Concernant l'équipement:
-Les sacoches sont toujours en aussi bon etat malgré les averses essuyées et les mauvais traitements subis.
-Le réchaud nous apporte quotidiennement réconfort même s'il est de plus en plus déglingué et cabossé.
-le matelas de sol de Cyril est HS depuis un mois. Il ressemble, quand on le gonfle, a un ballon de baudruche, ce qui n'est pas vraiment adapte pour s'allonger dessus. Cyril s'en sert donc seulement comme couche isolante avec le sol.
-Les duvets nous tiennent chauds quelques soient les conditions extérieures. En revanche ils s'imprègnent jours après jours de nos odeurs de baroudeurs!
-La tente est une vraie petite maison spacieuse et fonctionnelle.

Au niveau des vêtements :
-Les chaussures "gore-tex" n en ont plus que l'étiquette mais sont de bonnes baskets. On vous passe quand même les détails quand le soir, dans la tente, on se déchausse...

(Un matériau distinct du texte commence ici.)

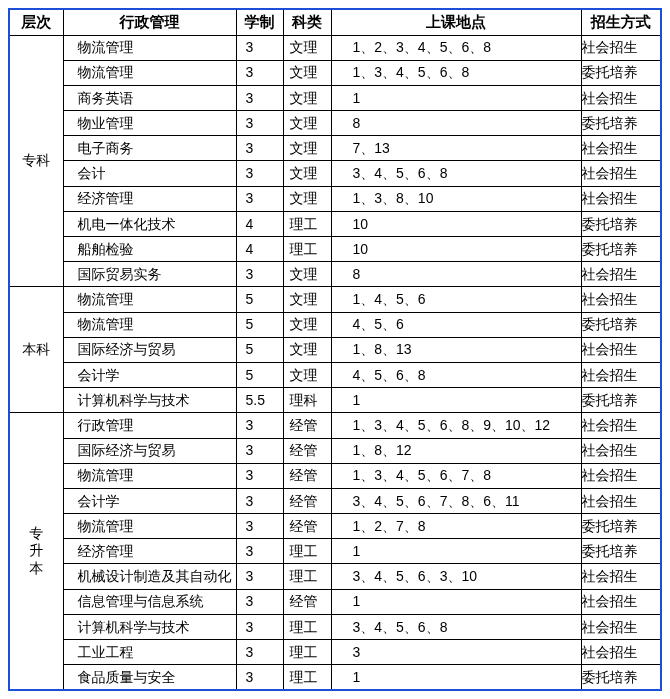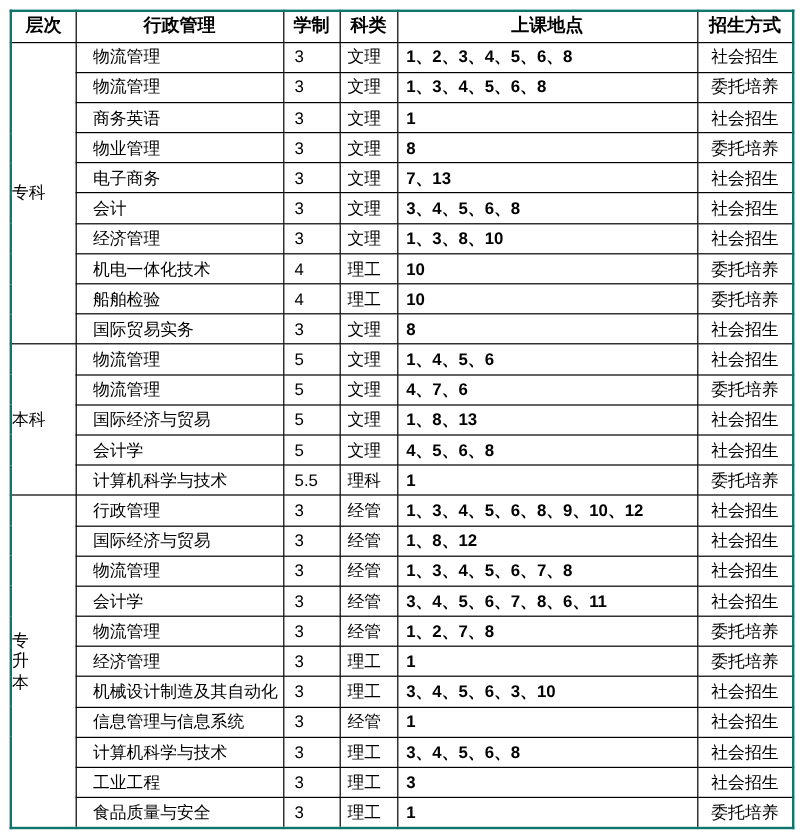--- a/index.html
+++ b/index.html
@@ -9,44 +9,44 @@
     font-family: "Liberation Sans", "DejaVu Sans", sans-serif;
     color: #000000;
   }
   .page { position: relative; width: 670px; height: 699px; background: #ffffff; }
   .table-wrap { position: absolute; left: 8px; top: 8px; }
   table.programs {
     border-collapse: collapse;
     table-layout: fixed;
     width: 652px;
     height: 683px;
-    border: 2px solid #0f766e;
+    border: 2px solid #1d4ed8;
   }
   th, td {
     border: 1px solid #000000;
     font-size: 14px;
     line-height: 1.2;
     overflow: hidden;
     white-space: nowrap;
     vertical-align: middle;
     padding: 0;
   }
   thead tr { height: 26px; }
   tbody tr { height: 25px; }
   th {
     font-weight: bold;
     text-align: center;
     font-size: 15px;
   }
-  td.level    { text-align: left; line-height: 1.25; }
+  td.level    { text-align: center; line-height: 1.25; }
   td.major    { text-align: left; padding-left: 14px; }
   td.years    { text-align: left; padding-left: 9px; }
   td.category { text-align: left; padding-left: 6px; }
-  td.locations{ text-align: left; padding-left: 7px; font-weight: bold; }
-  td.method   { text-align: center; }
+  td.locations{ text-align: left; padding-left: 21px; }
+  td.method   { text-align: left; }
 </style>
 </head>
 <body>
 
 <div class="page">
   <div class="table-wrap">
     <table class="programs">
       <colgroup>
         <col style="width:54px">
         <col style="width:173px">
@@ -142,21 +142,21 @@
             <td class="major">物流管理</td>
             <td class="years">5</td>
             <td class="category">文理</td>
             <td class="locations">1、4、5、6</td>
             <td class="method">社会招生</td>
           </tr>
           <tr>
             <td class="major">物流管理</td>
             <td class="years">5</td>
             <td class="category">文理</td>
-            <td class="locations">4、7、6</td>
+            <td class="locations">4、5、6</td>
             <td class="method">委托培养</td>
           </tr>
           <tr>
             <td class="major">国际经济与贸易</td>
             <td class="years">5</td>
             <td class="category">文理</td>
             <td class="locations">1、8、13</td>
             <td class="method">社会招生</td>
           </tr>
           <tr>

-Les T-Shirt, aux couleurs initialement chatoyantes, sont complètement fânés dans le dos à cause du soleil.
-Les polaires, vestes Gore-tex et pantalons Gore-tex sont extras. Nous ne regrettons absolument pas leurs achats.
-Nos pantalons de trek qu on porte au quotidien, montrent des marques d'usure au niveau des fesses. Plus exactement a l'endroit ou ils frottent sur la selle... Ma mission est de les faire réparer tant que nous sommes sur La Paz.

Quant à nous, après tant de kilomètres parcourus, nous nous sommes un peu affinés (Cyril plus que moi, mais il faut dire qu il porte plus!), musclés au niveau des bras et des cuisses et avons gagnés pas mal de globules rouges. En bref, c est la grande forme!